*Input for this task*.
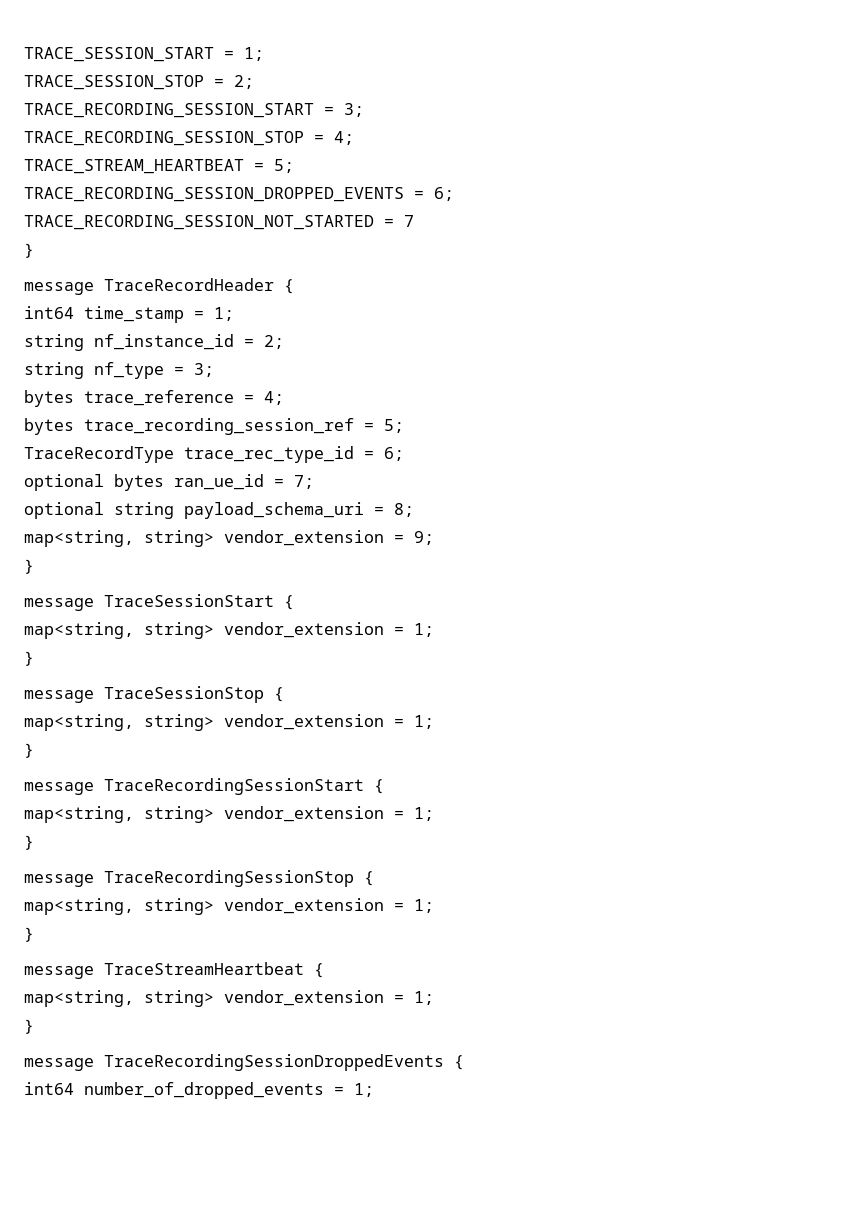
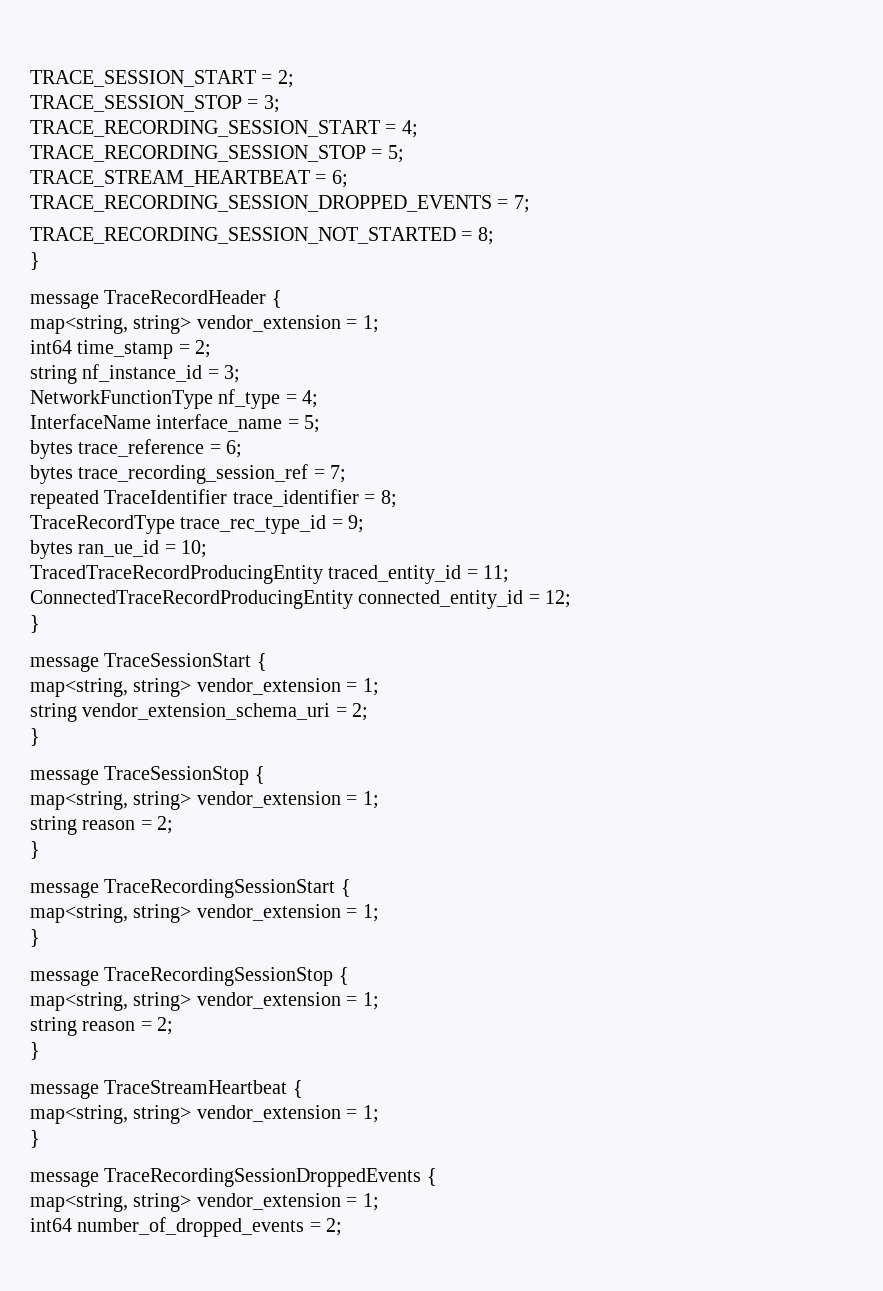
- TRACE_SESSION_START = 1;
+ TRACE_SESSION_START = 2;
- TRACE_SESSION_STOP = 2;
+ TRACE_SESSION_STOP = 3;
- TRACE_RECORDING_SESSION_START = 3;
+ TRACE_RECORDING_SESSION_START = 4;
- TRACE_RECORDING_SESSION_STOP = 4;
+ TRACE_RECORDING_SESSION_STOP = 5;
- TRACE_STREAM_HEARTBEAT = 5;
+ TRACE_STREAM_HEARTBEAT = 6;
- TRACE_RECORDING_SESSION_DROPPED_EVENTS = 6;
+ TRACE_RECORDING_SESSION_DROPPED_EVENTS = 7;
- TRACE_RECORDING_SESSION_NOT_STARTED = 7
+ TRACE_RECORDING_SESSION_NOT_STARTED = 8;
  message TraceRecordHeader {
+ map<string, string> vendor_extension = 1;
- int64 time_stamp = 1;
+ int64 time_stamp = 2;
- string nf_instance_id = 2;
- string nf_type = 3;
+ string nf_instance_id = 3;
+ NetworkFunctionType nf_type = 4;
+ InterfaceName interface_name = 5;
- bytes trace_reference = 4;
+ bytes trace_reference = 6;
- bytes trace_recording_session_ref = 5;
+ bytes trace_recording_session_ref = 7;
+ repeated TraceIdentifier trace_identifier = 8;
- TraceRecordType trace_rec_type_id = 6;
- optional bytes ran_ue_id = 7;
- optional string payload_schema_uri = 8;
- map<string, string> vendor_extension = 9;
+ TraceRecordType trace_rec_type_id = 9;
+ bytes ran_ue_id = 10;
+ TracedTraceRecordProducingEntity traced_entity_id = 11;
+ ConnectedTraceRecordProducingEntity connected_entity_id = 12;
+ string vendor_extension_schema_uri = 2;
  message TraceSessionStop {
  map<string, string> vendor_extension = 1;
+ string reason = 2;
  message TraceRecordingSessionStop {
  map<string, string> vendor_extension = 1;
+ string reason = 2;
  message TraceRecordingSessionDroppedEvents {
+ map<string, string> vendor_extension = 1;
- int64 number_of_dropped_events = 1;
+ int64 number_of_dropped_events = 2;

*The problem*. Skip the pictures and print each record exactly as it stands.

*Response to the task*.
- TRACE_SESSION_START = 1;
+ TRACE_SESSION_START = 2;
- TRACE_SESSION_STOP = 2;
+ TRACE_SESSION_STOP = 3;
- TRACE_RECORDING_SESSION_START = 3;
+ TRACE_RECORDING_SESSION_START = 4;
- TRACE_RECORDING_SESSION_STOP = 4;
+ TRACE_RECORDING_SESSION_STOP = 5;
- TRACE_STREAM_HEARTBEAT = 5;
+ TRACE_STREAM_HEARTBEAT = 6;
- TRACE_RECORDING_SESSION_DROPPED_EVENTS = 6;
+ TRACE_RECORDING_SESSION_DROPPED_EVENTS = 7;
- TRACE_RECORDING_SESSION_NOT_STARTED = 7
+ TRACE_RECORDING_SESSION_NOT_STARTED = 8;
  message TraceRecordHeader {
+ map<string, string> vendor_extension = 1;
- int64 time_stamp = 1;
+ int64 time_stamp = 2;
- string nf_instance_id = 2;
- string nf_type = 3;
+ string nf_instance_id = 3;
+ NetworkFunctionType nf_type = 4;
+ InterfaceName interface_name = 5;
- bytes trace_reference = 4;
+ bytes trace_reference = 6;
- bytes trace_recording_session_ref = 5;
+ bytes trace_recording_session_ref = 7;
+ repeated TraceIdentifier trace_identifier = 8;
- TraceRecordType trace_rec_type_id = 6;
- optional bytes ran_ue_id = 7;
- optional string payload_schema_uri = 8;
- map<string, string> vendor_extension = 9;
+ TraceRecordType trace_rec_type_id = 9;
+ bytes ran_ue_id = 10;
+ TracedTraceRecordProducingEntity traced_entity_id = 11;
+ ConnectedTraceRecordProducingEntity connected_entity_id = 12;
+ string vendor_extension_schema_uri = 2;
  message TraceSessionStop {
  map<string, string> vendor_extension = 1;
+ string reason = 2;
  message TraceRecordingSessionStop {
  map<string, string> vendor_extension = 1;
+ string reason = 2;
  message TraceRecordingSessionDroppedEvents {
+ map<string, string> vendor_extension = 1;
- int64 number_of_dropped_events = 1;
+ int64 number_of_dropped_events = 2;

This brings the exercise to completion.